WHAT THIS TASK INVOLVES: Every line below that carries the word "Output" needs to be copied.

DATA FOR THIS TASK:
· · · ·

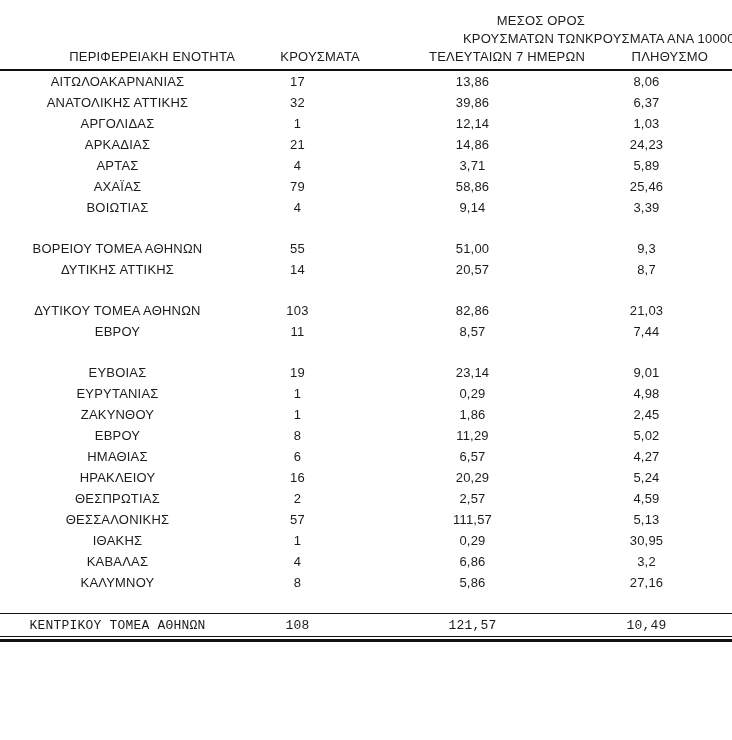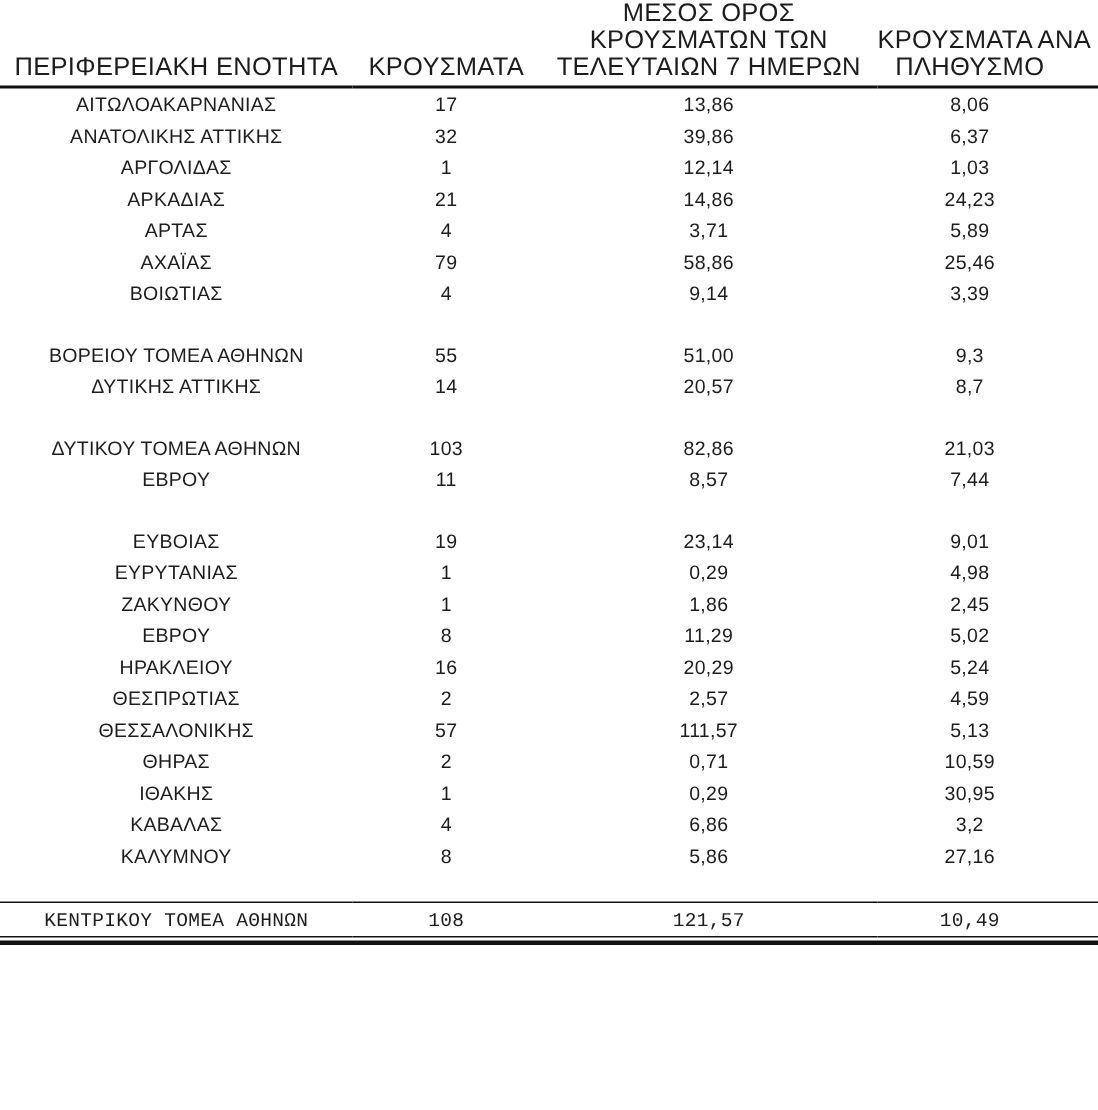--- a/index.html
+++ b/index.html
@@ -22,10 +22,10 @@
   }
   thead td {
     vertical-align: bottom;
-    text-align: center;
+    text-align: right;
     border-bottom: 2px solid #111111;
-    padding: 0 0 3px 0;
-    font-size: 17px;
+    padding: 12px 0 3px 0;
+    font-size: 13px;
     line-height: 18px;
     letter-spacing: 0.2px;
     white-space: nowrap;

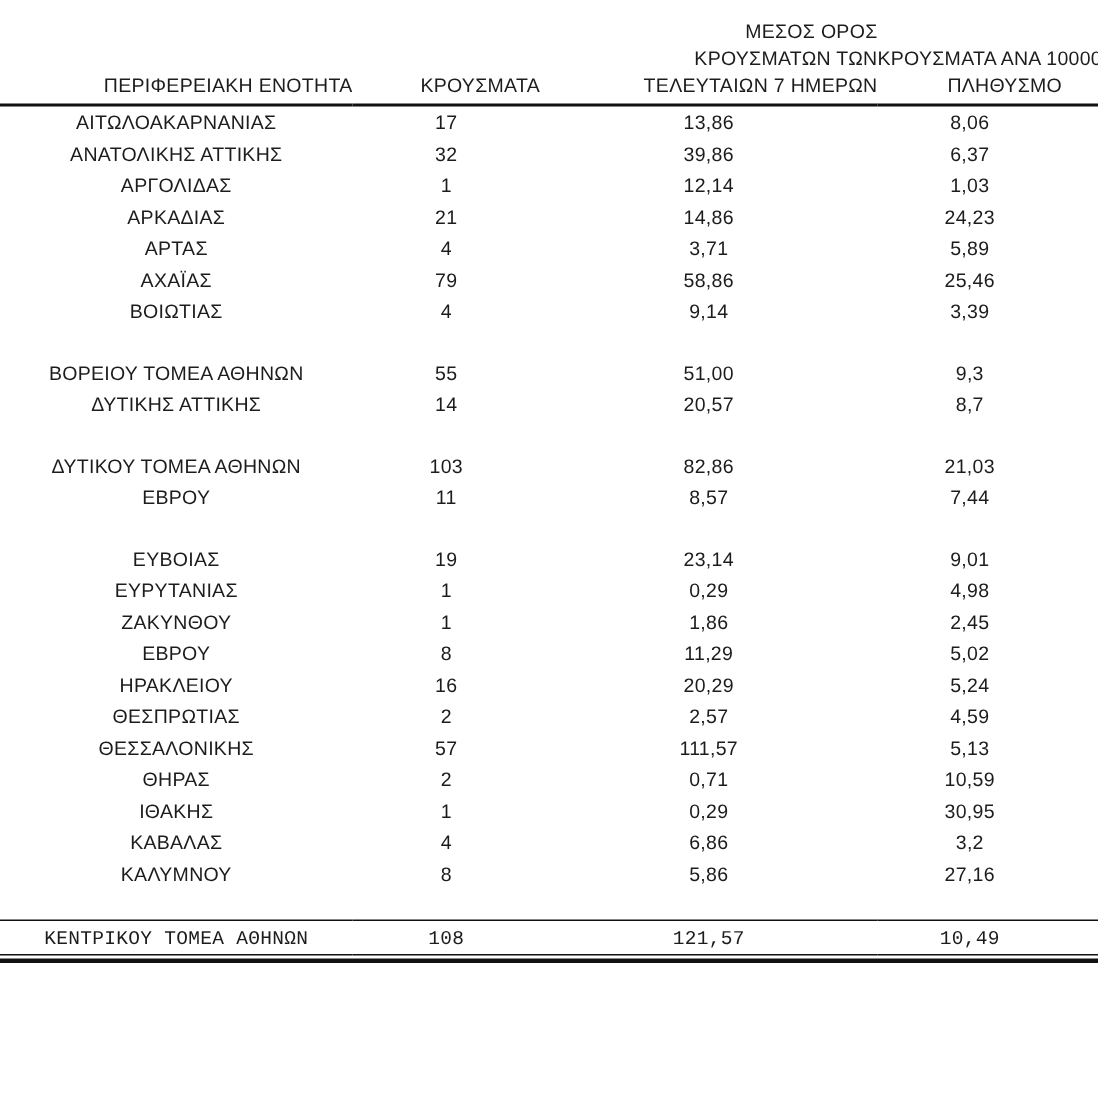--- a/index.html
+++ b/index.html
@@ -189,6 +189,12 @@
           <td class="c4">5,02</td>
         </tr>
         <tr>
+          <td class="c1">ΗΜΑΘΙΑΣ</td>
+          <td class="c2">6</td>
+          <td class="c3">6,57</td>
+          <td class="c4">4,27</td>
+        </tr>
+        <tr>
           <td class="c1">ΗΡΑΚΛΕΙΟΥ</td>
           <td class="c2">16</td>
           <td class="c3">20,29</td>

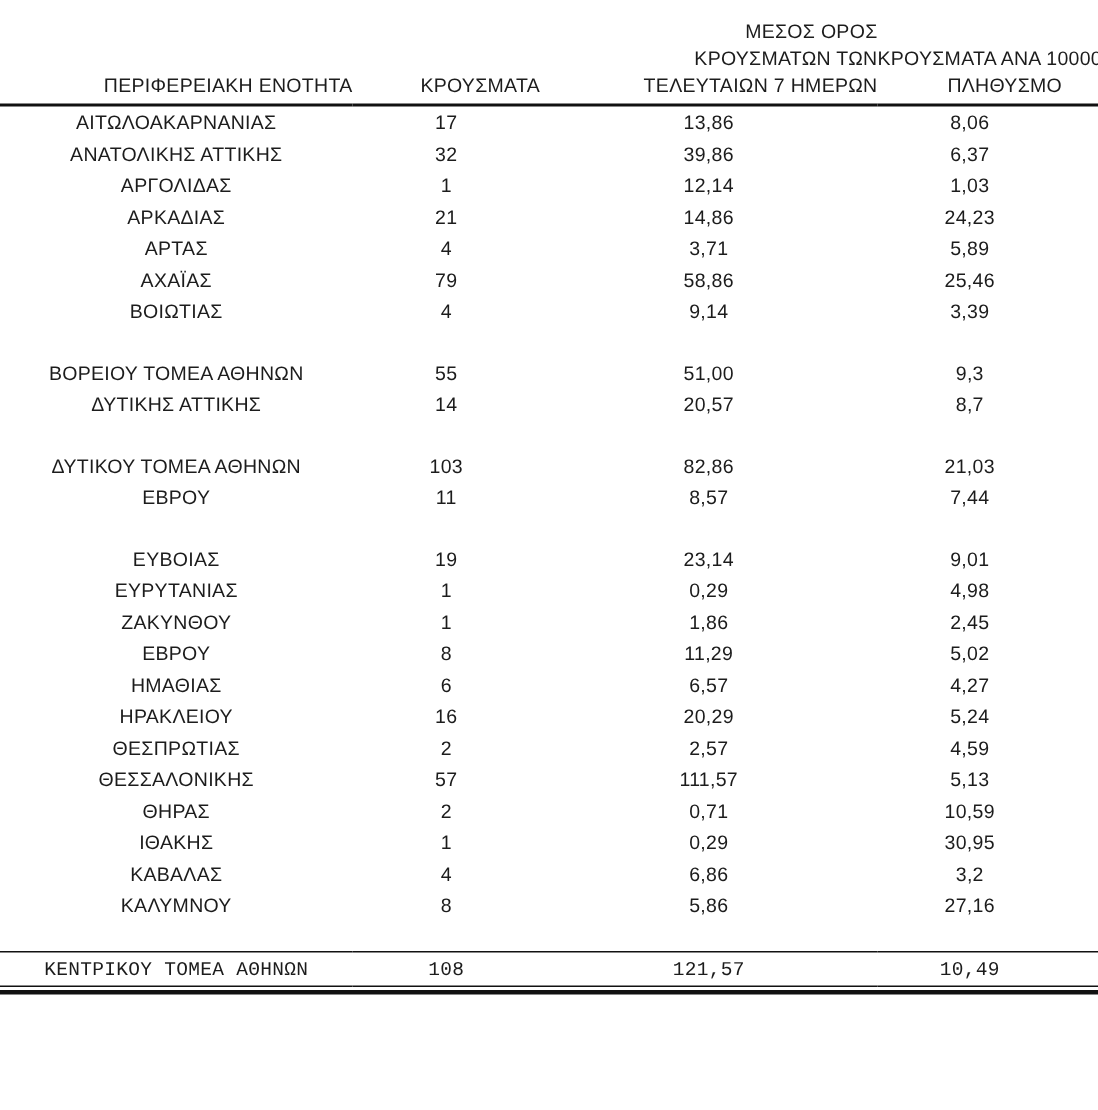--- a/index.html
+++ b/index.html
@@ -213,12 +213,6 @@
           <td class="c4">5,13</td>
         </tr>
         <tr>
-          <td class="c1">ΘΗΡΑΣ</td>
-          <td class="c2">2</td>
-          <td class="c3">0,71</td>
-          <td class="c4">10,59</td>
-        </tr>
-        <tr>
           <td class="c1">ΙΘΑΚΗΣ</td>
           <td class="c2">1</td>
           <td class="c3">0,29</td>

· · · ·

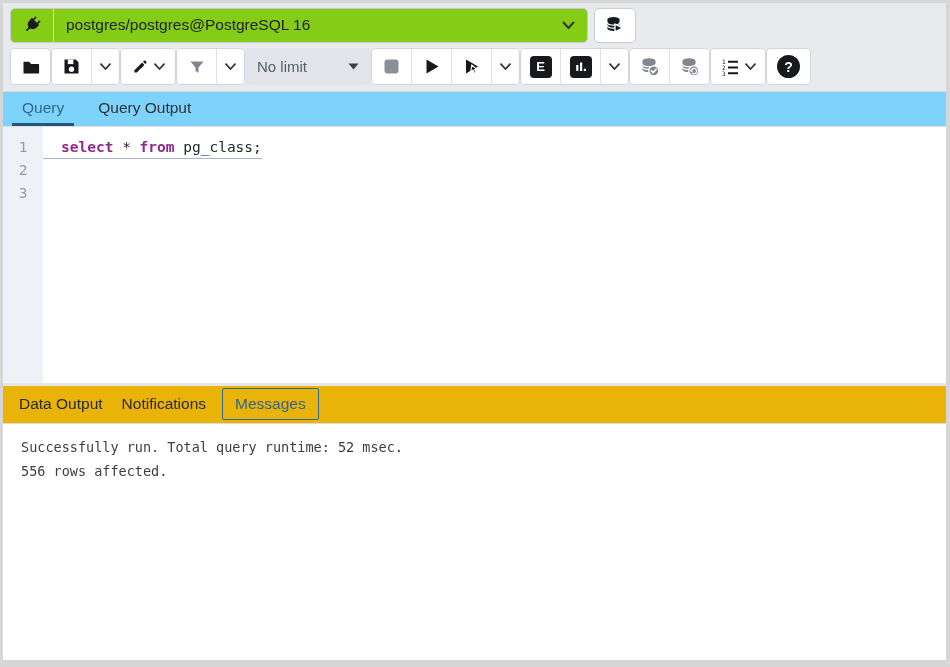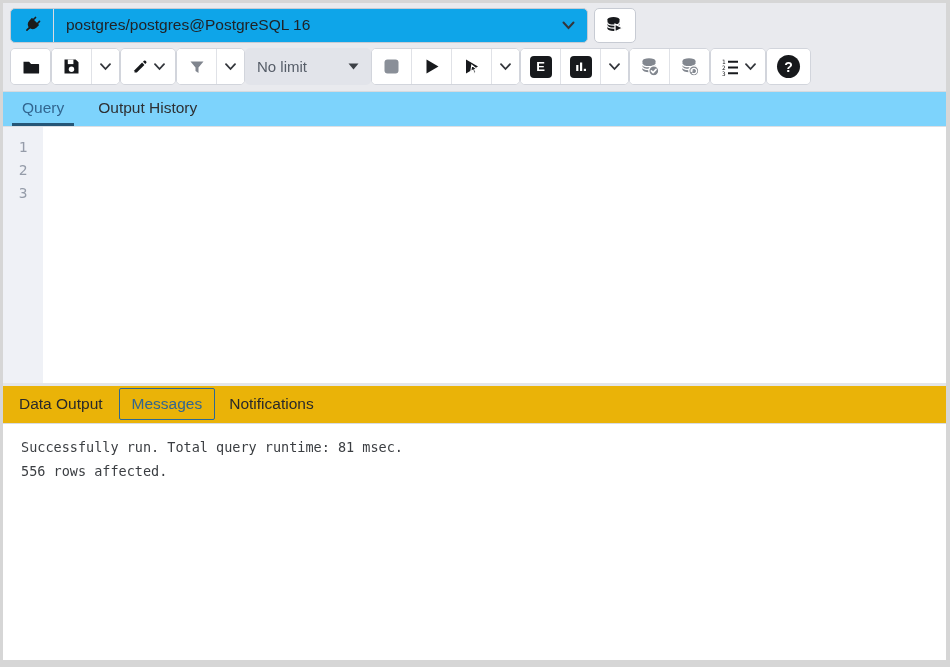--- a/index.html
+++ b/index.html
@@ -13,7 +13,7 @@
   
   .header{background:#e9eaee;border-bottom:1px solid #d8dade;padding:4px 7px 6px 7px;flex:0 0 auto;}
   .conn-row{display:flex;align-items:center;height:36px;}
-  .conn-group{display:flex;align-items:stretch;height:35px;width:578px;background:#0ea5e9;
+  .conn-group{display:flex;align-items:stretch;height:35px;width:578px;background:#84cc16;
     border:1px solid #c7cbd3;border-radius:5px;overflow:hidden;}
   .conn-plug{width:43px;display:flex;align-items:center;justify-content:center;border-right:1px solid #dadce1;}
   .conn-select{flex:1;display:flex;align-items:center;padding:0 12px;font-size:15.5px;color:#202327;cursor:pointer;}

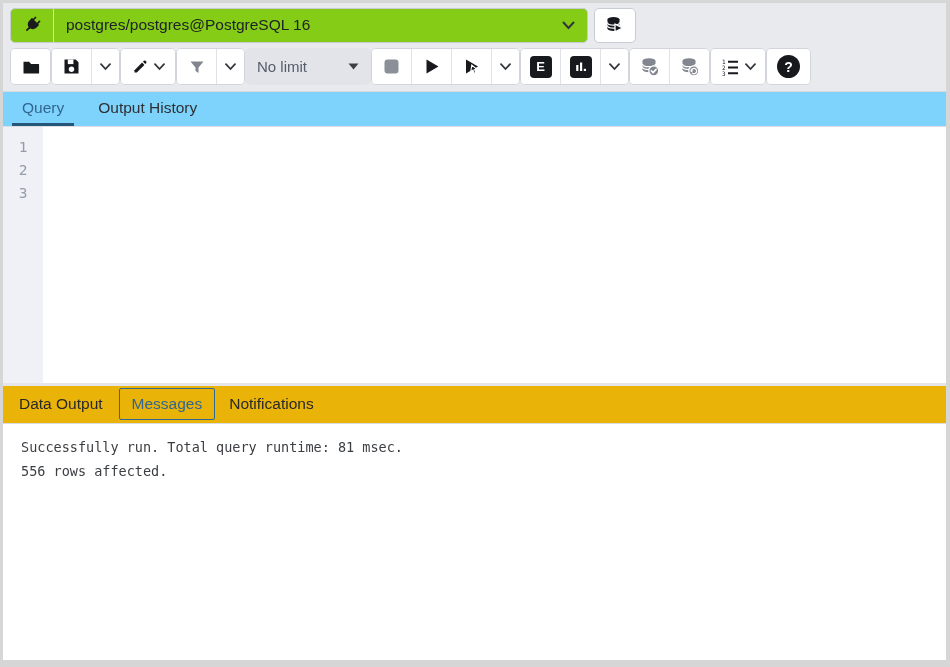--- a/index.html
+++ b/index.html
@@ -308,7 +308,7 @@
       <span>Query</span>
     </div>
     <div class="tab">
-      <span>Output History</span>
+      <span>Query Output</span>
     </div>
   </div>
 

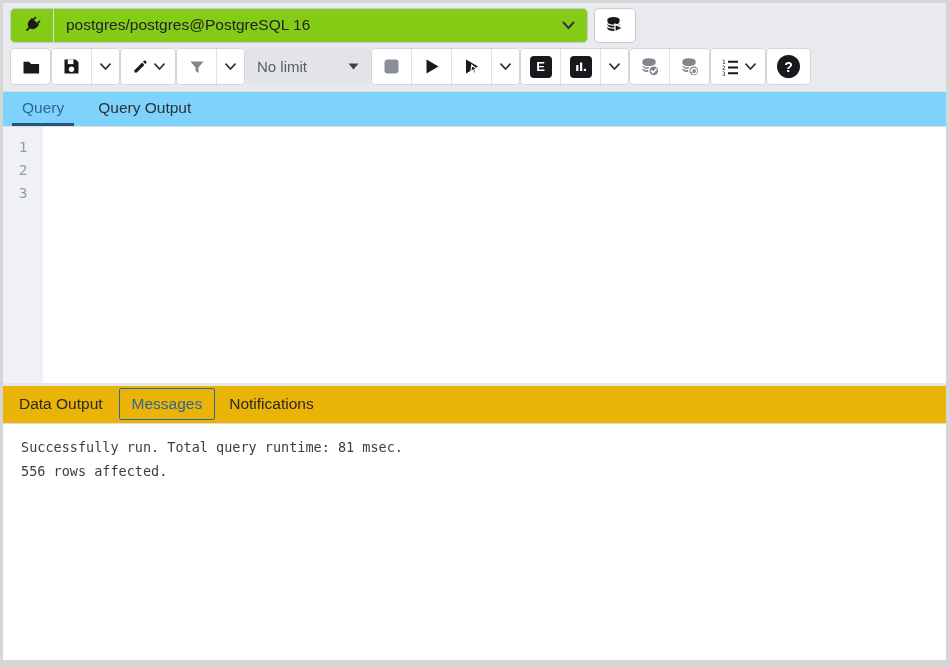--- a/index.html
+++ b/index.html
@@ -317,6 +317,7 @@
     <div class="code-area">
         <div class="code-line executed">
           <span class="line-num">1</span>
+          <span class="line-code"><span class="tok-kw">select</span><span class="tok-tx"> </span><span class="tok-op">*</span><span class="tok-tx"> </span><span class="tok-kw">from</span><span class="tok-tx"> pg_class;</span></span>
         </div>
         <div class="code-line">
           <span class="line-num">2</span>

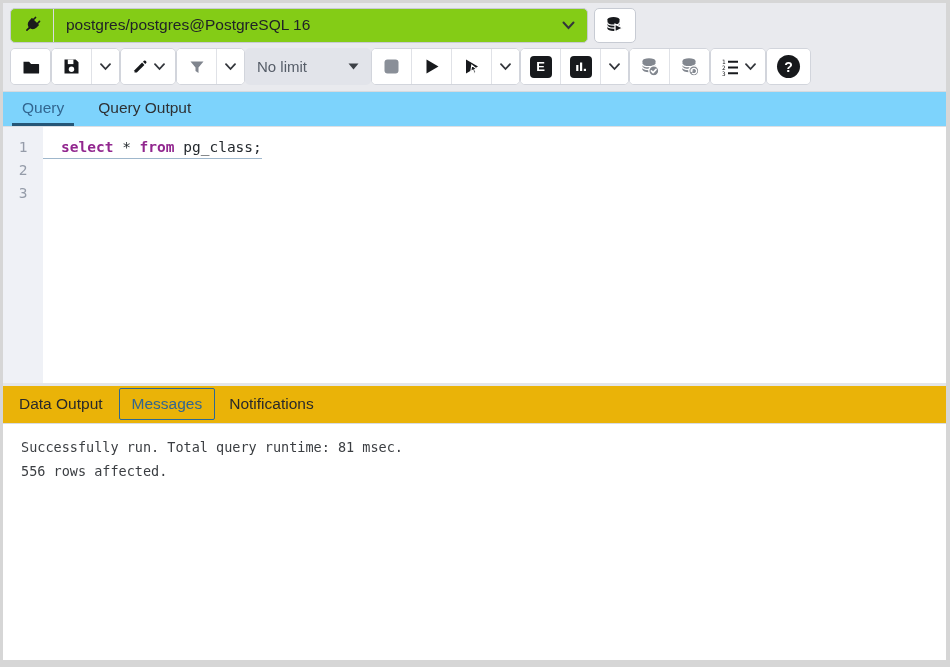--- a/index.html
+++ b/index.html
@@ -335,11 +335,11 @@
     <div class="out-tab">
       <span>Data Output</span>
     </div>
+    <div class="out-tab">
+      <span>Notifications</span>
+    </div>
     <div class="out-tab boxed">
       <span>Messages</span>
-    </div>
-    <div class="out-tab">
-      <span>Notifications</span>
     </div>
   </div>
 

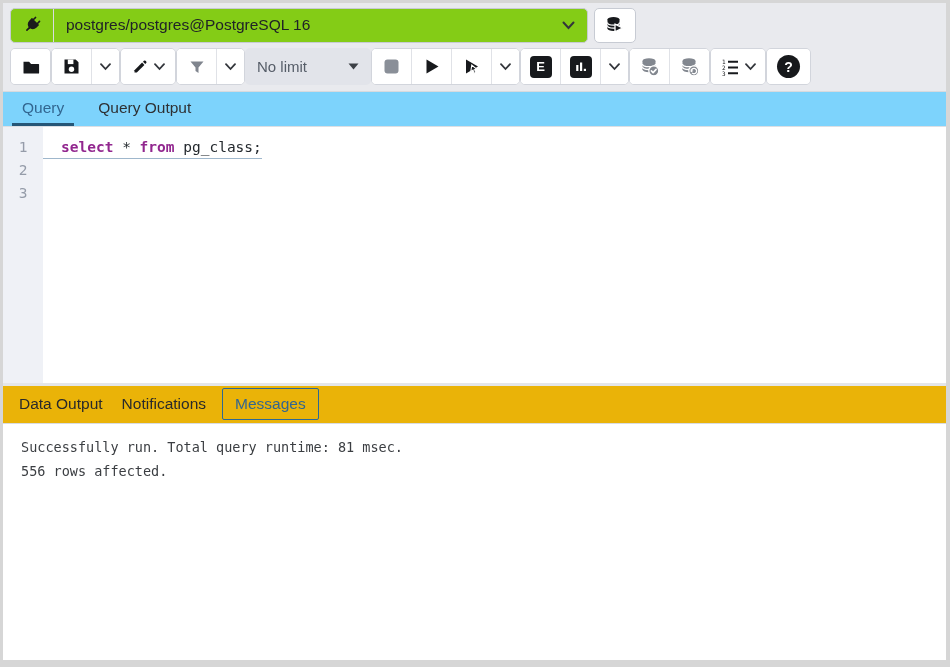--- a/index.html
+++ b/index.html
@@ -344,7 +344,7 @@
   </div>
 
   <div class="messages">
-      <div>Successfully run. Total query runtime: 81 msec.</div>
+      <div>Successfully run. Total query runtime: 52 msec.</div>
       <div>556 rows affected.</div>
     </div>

· · · ·

RESULT FOR THIS TASK:
-      <span>Output History</span>
+      <span>Query Output</span>
       <span>Data Output</span>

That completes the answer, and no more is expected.